Once the first draft is complete, I rewrite. I start to consciously highlight and polish certain themes or motifs, and submerge others. It's at this stage that I sometimes do a complete architectural rearrangement. (For more on this, see the blog conversation I had with Timmi Duchamp for Ambling Along the Aqueduct, essentially an essay I call Process Porn Part 1.)

The last two Aud books were a bit of an anomaly for me. Normally my first draft is very, very close to the final draft. This was true for Ammonite, Slow River, The Blue Place, And Now We Are Going to Have a Party, and all my essays and short stories. For some reason Stay and Always were different. Those books were a huge struggle. Years and years of angst. Lots of joy too, of course, but the process was uncomfortably conscious. I worried all the time about whether it would be good enough.

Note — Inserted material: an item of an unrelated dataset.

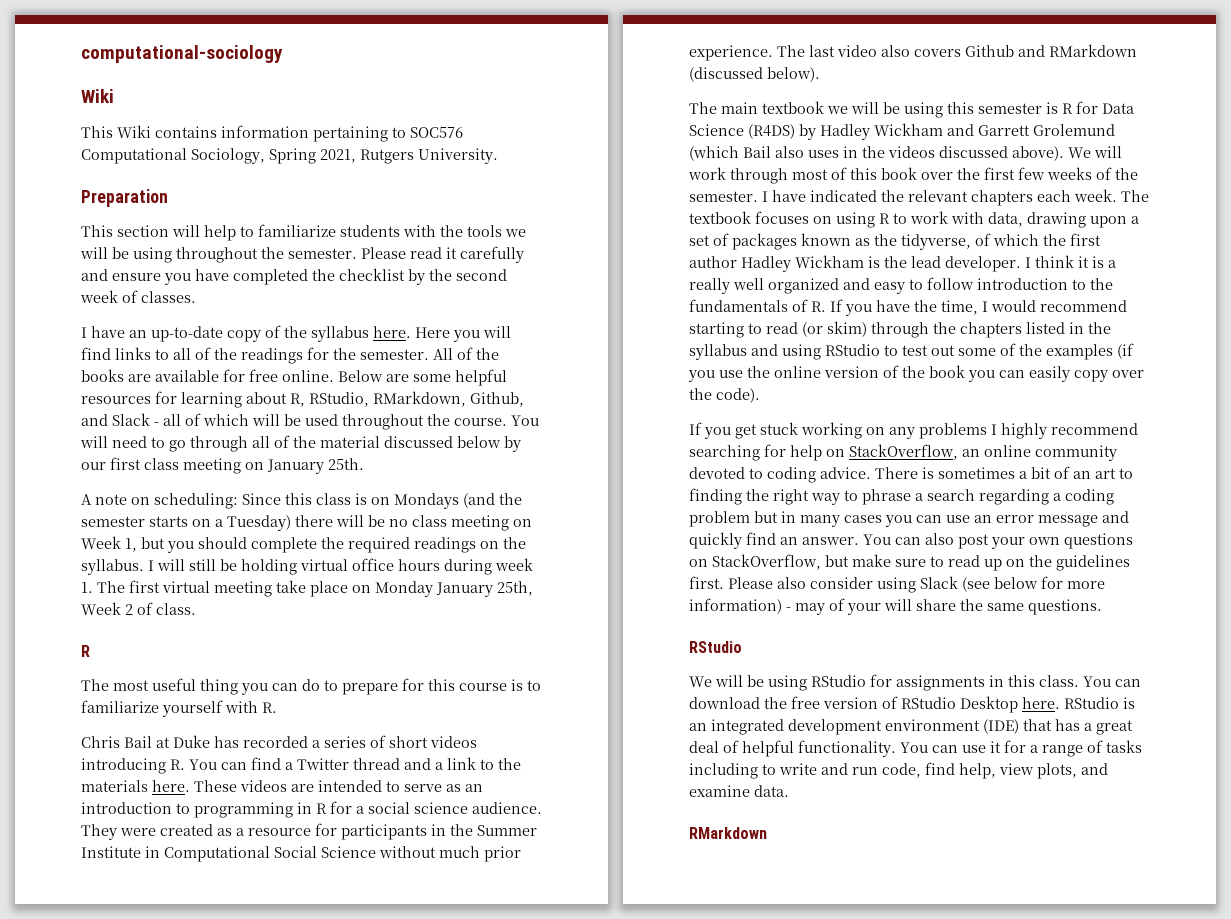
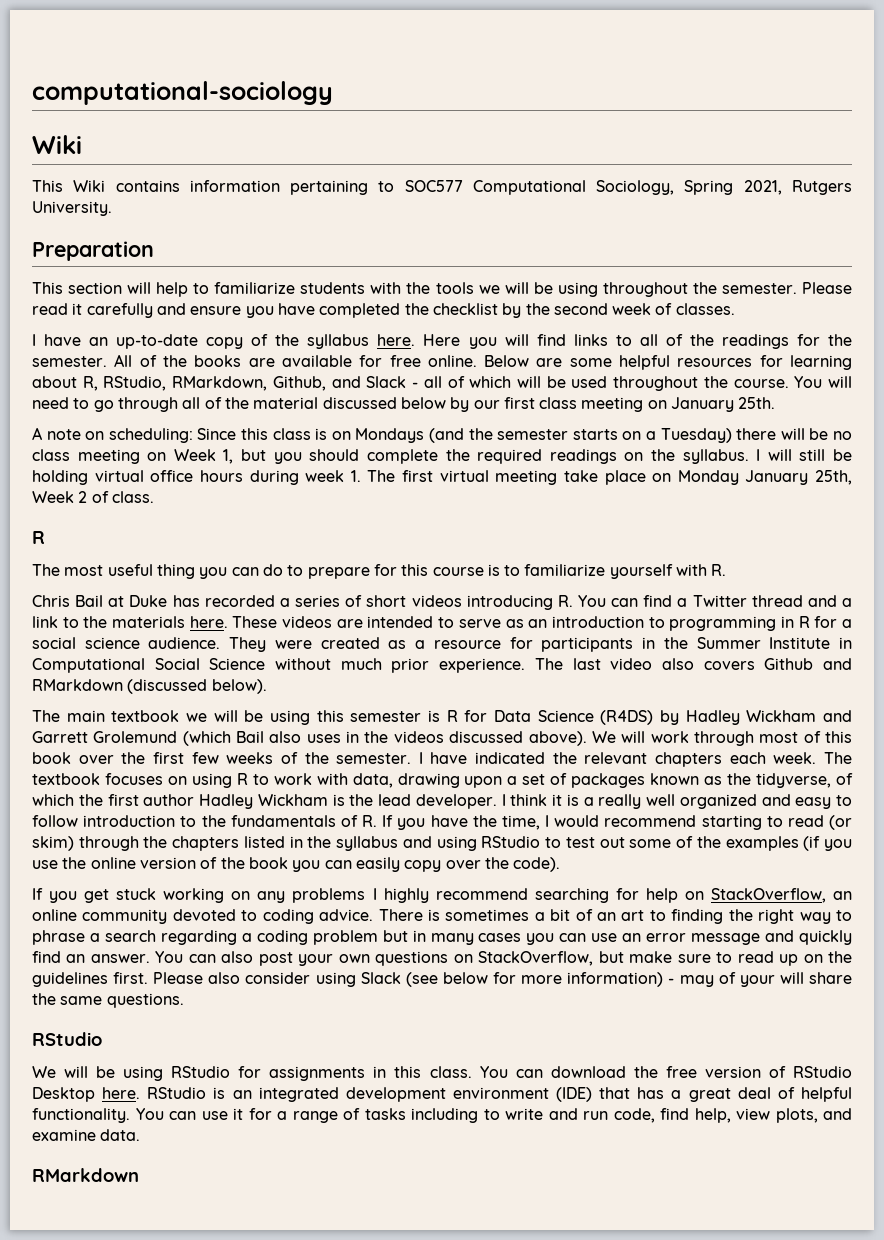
- This Wiki contains information pertaining to SOC576 Computational Sociology, Spring 2021, Rutgers University.
+ This Wiki contains information pertaining to SOC577 Computational Sociology, Spring 2021, Rutgers University.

Why was I suddenly thinking this way? I'm not sure. Possibly because for the first time I was the family breadwinner; I was getting paid six figures and writing was suddenly Serious Business. Or maybe the fact that I was writing for Nan A. Talese turned my head. I don't know. But it wasn't the pure joy I was accustomed to. I censored myself, controlled myself, behaved until I thought I was going to go mad. It was a bit like having sex with all my clothes on and without making a sound.

If you're asking for my advice, it's this: screw your inner critic. Shut it in a cupboard and throw away the key. Ride the wave. Time enough to worry when you start getting sucked into the rip. (Trust me, you'll know. For me, my stomach literally clenches. Whatever signal your subconscious sends, believe me, you'll won't be able to miss it.) For many writers, the hardest lesson is gagging the nagging parrot that sits on your shoulder and cackles, "What a load of crap! What a load of crap!" At least so people tell me. Until Stay I didn't know what all those other writers were talking about. Now I do.

So for Hild I thought, fuck it. I'm just letting it purl out. It's a joy. Even better, I suspect that what's coming out now is it, bar a little tidying, what's going to end up on the shelves. And I tell you, it feels great. So enjoy this part. Treasure it. Keep going. Good luck.